Before the new study was published on Friday, the best guess for how many meteorites strike Mars was made by looking at images taken by orbiting spacecrafts or models based on craters on the Moon.
But NASA's InSight probe, which landed on a Martian plain called Elysium Planitia in 2018, has allowed scientists to listen to the internal rumblings of the red planet for the first time.
Mars is roughly twice as big as the Moon and is much closer to our solar system's main asteroid belt, making it a prime target for large rocks hurtling through space.
Most meteorites taking a shot at Earth break apart in our atmosphere. But the Martian atmosphere is 100 times thinner than Earth's, giving it little protection.

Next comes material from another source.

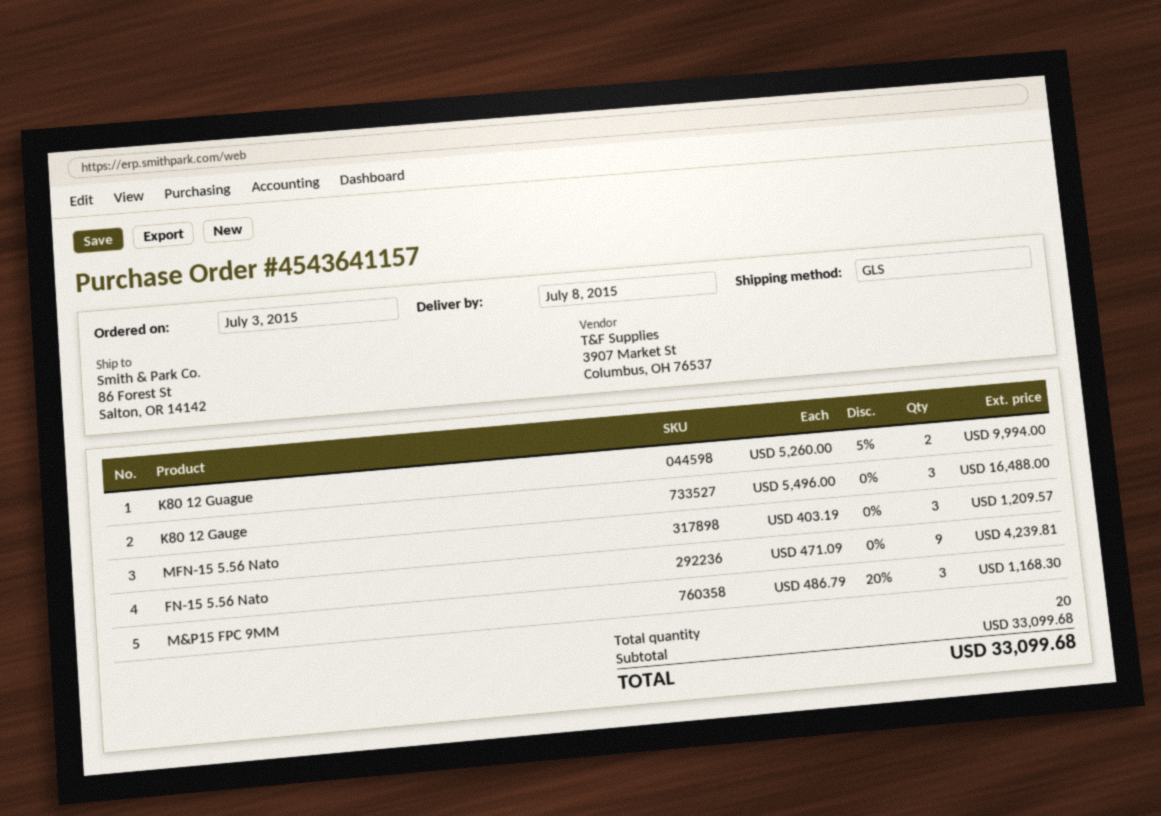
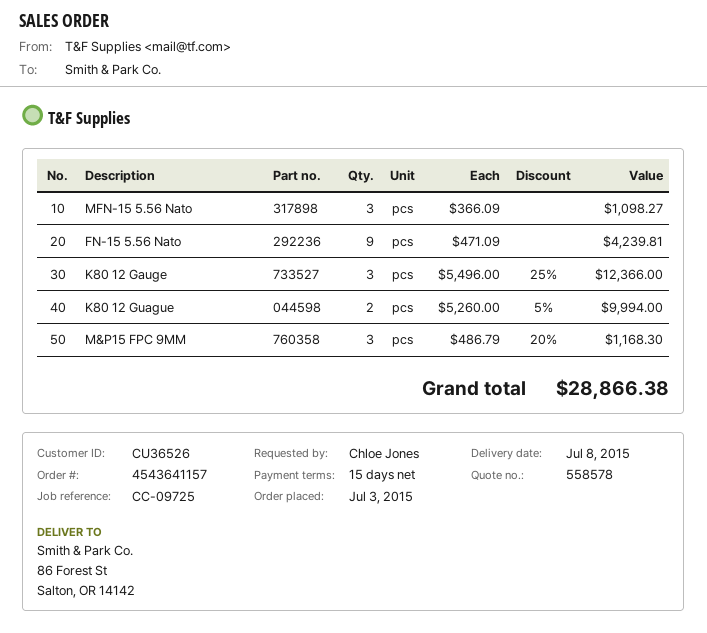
K80 12 Gauge: 3 x 5496.00 = 16488.00 -> 3 x 5496.00 - 25% = 12366.00
MFN-15 5.56 Nato: 3 x 403.19 = 1209.57 -> 3 x 366.09 = 1098.27
total: 33099.68 -> 28866.38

Rather than scouring through images taken from far away, the international team of researchers behind the new study in Nature Astronomy were able to listen in on meteorites smashing into Mars.
"Listening for impacts seems to be more effective than looking for them if we want to understand how often they occur," study co-author Gareth Collins of Imperial College London said in a statement.
The researchers used the data from InSight's seismometer to estimate that every year Mars is hit by between 280 to 360 meteorites, which all blast craters bigger than eight metres (26 feet) wide.
"This rate was about five times higher than the number estimated from orbital imagery alone," study co-author Geraldine Zenhaeusern of the ETH Zurich university said.
- Mars missions, take note -
Frequent, intense dust storms make it particularly difficult for spacecrafts orbiting Mars to see small meteorite craters down below.
New craters are easiest to spot in flat and dusty areas, but "this type of terrain covers less than half of the surface of Mars," Zenhaeusern said.
"The sensitive InSight seismometer, however, could hear every single impact within the landers' range," she added.
The scientists tracked a particular acoustic signal which is produced when meteorites strike Mars to estimate the diameter of craters and their distance from InSight.
They then calculated the number of craters made in one year near the lander, before extrapolating that number across the entire planet.
"This is the first paper of its kind to determine how often meteorites impact the surface of Mars from seismological data," said Domenico Giardini, who works on the InSight mission.
This data should be taken into account in "planning for future missions to Mars," he added.
The researchers estimated that a big meteorite strike makes a 30-metre crater on Mars about once a month -- something that may linger in the minds of astronauts hoping to walk on the red surface one day.